In response to the World Health Organization’s claim that there is “no safe level” of drinking, Heineken CEO, Dolf van den Brink, said that “in this time of loneliness and a mental health epidemic,” beer’s role as social catalyst was “important to make part of the public debate.” He argues “the relationship between alcohol and health is complex.” Is it really, Dolf van den Brink? Maybe for a normie. But never for me.
And while “belief [that] moderate drinking is bad for health” has risen to new heights, Asahi CEO, Atsushi Katsuki, asserts that “alcohol sales [have been] hit more by screen time than health fears.”
Which brings us back to those who are screen timing more and drinking (and f*cking) less than ever. It’s hard to comprehend that what scrolls past in brilliant blue light on an iPhone is more powerful than what you’ll find in a bottle of Cazadores. But it is. The “continuous high-volume instant-gratification loop” provided by short-form video content and social media delivers “a nearly constant stream of, often small, dopamine hits.” And as those hits compound, the brain craves ever more scroll as it—quite literally—rots.

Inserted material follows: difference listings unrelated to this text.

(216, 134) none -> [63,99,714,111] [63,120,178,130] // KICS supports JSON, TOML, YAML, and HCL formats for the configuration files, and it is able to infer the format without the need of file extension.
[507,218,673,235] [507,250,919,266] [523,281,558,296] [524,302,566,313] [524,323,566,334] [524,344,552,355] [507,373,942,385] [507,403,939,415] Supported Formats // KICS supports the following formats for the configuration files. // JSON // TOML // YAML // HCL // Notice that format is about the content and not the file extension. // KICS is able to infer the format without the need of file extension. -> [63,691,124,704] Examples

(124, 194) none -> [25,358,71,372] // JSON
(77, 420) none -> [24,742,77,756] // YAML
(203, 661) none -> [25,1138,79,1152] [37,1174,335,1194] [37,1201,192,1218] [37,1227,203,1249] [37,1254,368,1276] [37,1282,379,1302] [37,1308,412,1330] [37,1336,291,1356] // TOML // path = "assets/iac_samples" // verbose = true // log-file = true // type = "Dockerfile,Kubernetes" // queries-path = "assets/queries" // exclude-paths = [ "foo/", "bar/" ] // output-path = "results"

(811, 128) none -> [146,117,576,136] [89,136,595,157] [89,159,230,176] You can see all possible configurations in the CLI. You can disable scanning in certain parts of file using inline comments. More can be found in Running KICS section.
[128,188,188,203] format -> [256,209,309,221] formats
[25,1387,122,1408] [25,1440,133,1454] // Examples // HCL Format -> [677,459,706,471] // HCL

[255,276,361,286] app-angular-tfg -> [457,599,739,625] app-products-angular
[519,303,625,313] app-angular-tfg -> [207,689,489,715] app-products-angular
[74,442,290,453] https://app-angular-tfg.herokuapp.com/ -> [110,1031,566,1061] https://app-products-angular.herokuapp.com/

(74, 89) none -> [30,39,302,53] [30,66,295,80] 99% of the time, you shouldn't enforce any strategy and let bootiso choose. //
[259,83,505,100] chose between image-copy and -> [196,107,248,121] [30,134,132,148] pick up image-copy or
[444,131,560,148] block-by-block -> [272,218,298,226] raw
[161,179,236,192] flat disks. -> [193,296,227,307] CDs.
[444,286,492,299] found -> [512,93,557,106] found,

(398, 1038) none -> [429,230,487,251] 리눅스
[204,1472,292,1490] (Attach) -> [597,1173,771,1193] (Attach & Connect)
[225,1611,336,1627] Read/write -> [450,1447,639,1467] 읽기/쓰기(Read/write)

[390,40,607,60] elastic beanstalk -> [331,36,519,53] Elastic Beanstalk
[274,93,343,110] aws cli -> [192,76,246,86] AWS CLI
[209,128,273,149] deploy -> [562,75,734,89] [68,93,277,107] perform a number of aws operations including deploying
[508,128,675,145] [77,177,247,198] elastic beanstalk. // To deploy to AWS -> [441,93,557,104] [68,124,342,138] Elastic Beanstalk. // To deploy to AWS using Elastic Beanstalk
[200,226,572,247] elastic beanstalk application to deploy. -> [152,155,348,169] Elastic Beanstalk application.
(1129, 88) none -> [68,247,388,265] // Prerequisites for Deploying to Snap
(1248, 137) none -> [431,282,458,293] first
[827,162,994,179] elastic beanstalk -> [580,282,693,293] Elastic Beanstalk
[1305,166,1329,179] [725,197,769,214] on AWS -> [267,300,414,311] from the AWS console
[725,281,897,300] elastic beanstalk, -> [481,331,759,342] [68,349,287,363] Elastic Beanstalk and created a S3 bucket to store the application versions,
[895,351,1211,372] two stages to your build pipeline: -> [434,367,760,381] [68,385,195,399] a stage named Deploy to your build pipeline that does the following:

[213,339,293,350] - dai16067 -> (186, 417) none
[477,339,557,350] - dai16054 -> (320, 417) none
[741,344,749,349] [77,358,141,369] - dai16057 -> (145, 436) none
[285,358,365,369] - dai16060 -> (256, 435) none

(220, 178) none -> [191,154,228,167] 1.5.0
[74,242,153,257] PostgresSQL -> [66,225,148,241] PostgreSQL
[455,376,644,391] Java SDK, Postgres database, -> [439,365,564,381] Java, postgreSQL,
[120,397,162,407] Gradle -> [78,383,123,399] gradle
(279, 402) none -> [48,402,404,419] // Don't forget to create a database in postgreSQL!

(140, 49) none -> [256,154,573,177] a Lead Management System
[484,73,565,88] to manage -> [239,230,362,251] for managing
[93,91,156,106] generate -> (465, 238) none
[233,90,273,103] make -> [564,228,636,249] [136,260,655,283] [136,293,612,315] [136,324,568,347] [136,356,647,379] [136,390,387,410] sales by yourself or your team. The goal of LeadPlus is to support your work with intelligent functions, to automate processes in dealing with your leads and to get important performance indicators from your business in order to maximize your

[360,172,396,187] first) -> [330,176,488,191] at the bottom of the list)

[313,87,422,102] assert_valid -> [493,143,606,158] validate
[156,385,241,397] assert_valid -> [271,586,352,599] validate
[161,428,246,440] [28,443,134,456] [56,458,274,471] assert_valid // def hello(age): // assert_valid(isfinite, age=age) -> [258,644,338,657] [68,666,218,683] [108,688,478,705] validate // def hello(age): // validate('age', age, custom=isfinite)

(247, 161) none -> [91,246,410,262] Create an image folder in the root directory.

Given those same screens are deemed the cause of Gen Z being “the first generation in modern history to score lower on standardized academic tests than the one before it,” it makes me really nostalgic for a time when it was just the horfing down of nitrous balloons that made us dumber.
I can’t help but think that the through line here is a setting of the mind that has been shaped by addiction—not to the vices of the 20th century but the 21st one. A more powerful substance can always make another obsolete, toothless. When you’ve got the warm embrace of oxycodone ketamine, who really needs a Bud Light, right?
And addiction is isolating. Booze, porn, gambling, TikTok can all lead to estrangement from friends, family, community, and love. Who needs you if I have “my precious?”
In Lacanian terms, loneliness is not simply the absence of others. It reflects a “lack” in being (manque-à-être) that desire perpetually tries to fill.
Isn’t this what the digital vice cartels are so good at packaging and exporting? Lack? They are remorseless peddlers of it. And around it, an “economy of loneliness” has sprung up. In this day and age, connections aren’t missed. They’re nearly extinct. That 31 percent of young men “had chatted with an AI system meant to emulate a romantic partner” portends we all will be soon enough.
The cure for loneliness isn’t togetherness, though.
It’s learning to accept the totally natural human sensation of solitude. In my experience, the power to re-connect to love was entirely contingent on my ability to sit with myself in silence.
The powers that be don’t want you to do that.
They want you in lack.
That way you’ll still go out to buy their beer.
Or, more and more likely these days, stay home alone and chat up their AI paramours.



What a quandary... when larping a life is more interesting than actually living that life, you almost feel sorry for them.